Remus left the detention in the Muggle Studies classroom with a funny feeling about himself. Although he recalled sitting and doing homework the entire time he’d been there, he had gotten no further along in his work for his Potions paper than he’d been before he had gone. And he had this funny, heavy sort of feeling, like he was immensely tired and he couldn’t figure out why. He blamed it on the moon, and went right to bed after getting back from the detention with Professor Gaunt.

Sirius sat beside him, “Are you sure you’re alright? Do you need me to rub your back? Are your muscles sore? Are you ill?
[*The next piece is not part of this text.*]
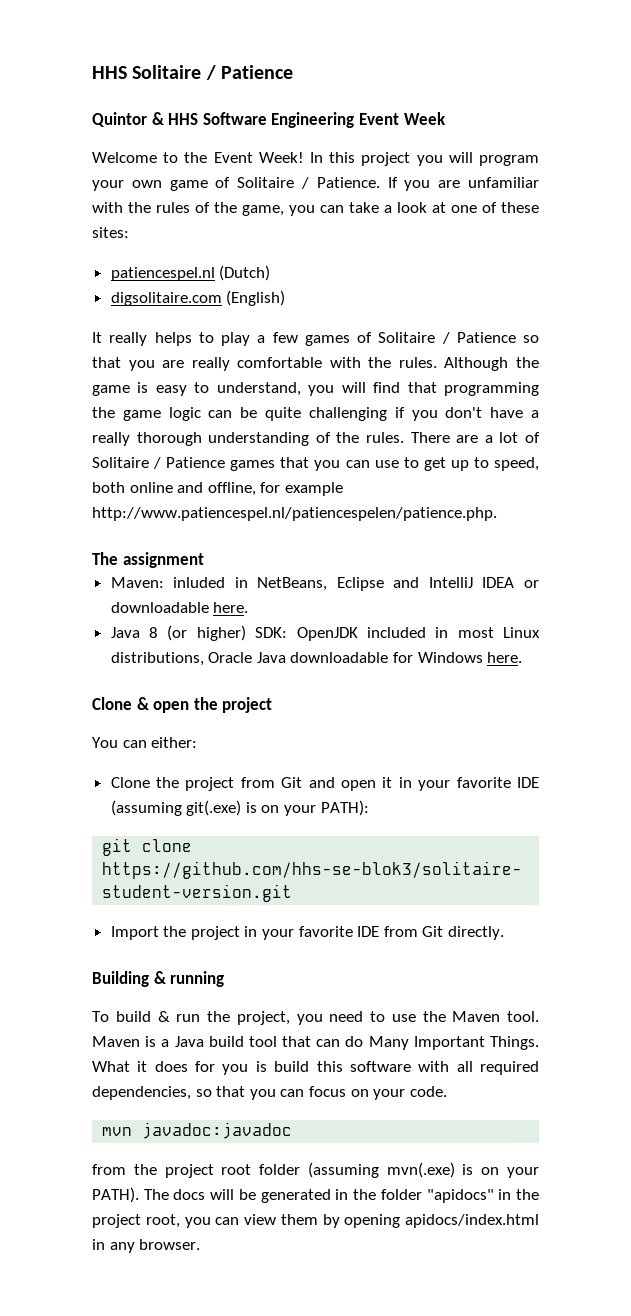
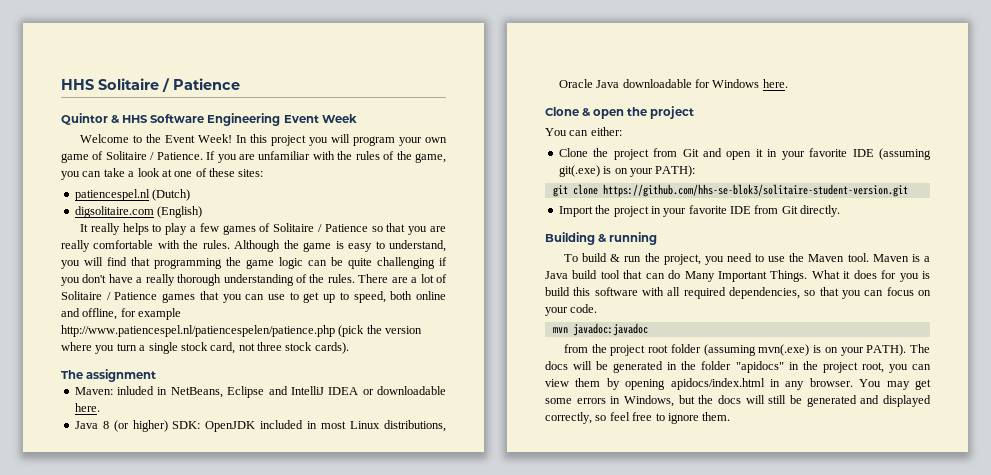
- There are a lot of Solitaire / Patience games that you can use to get up to speed, both online and offline, for example http://www.patiencespel.nl/patiencespelen/patience.php.
+ There are a lot of Solitaire / Patience games that you can use to get up to speed, both online and offline, for example http://www.patiencespel.nl/patiencespelen/patience.php (pick the version where you turn a single stock card, not three stock cards).
+ You may get some errors in Windows, but the docs will still be generated and displayed correctly, so feel free to ignore them.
Do you need to go to Pomfrey?”

“No, I’m alright, I’m just tired,” Remus replied.

Sirius stroked his hair ‘til he fell asleep on top of him and lay there humming to himself after that, staring out the window…

Although the tiredness faded off, Remus still felt as though there was something wrong about the memory he had of the detention and he started looking into Memory Charms and if there were side effects that he might look for to help him figure out what really happened. “I don’t know why, I just feel like something happened,” he said when Sirius bugged him one night to stop reading his Charms books and to play a game of wizard chess with him by the fire in the common room. “James, have you talked with McKenna? Has she said there’s anything odd about the Detention?”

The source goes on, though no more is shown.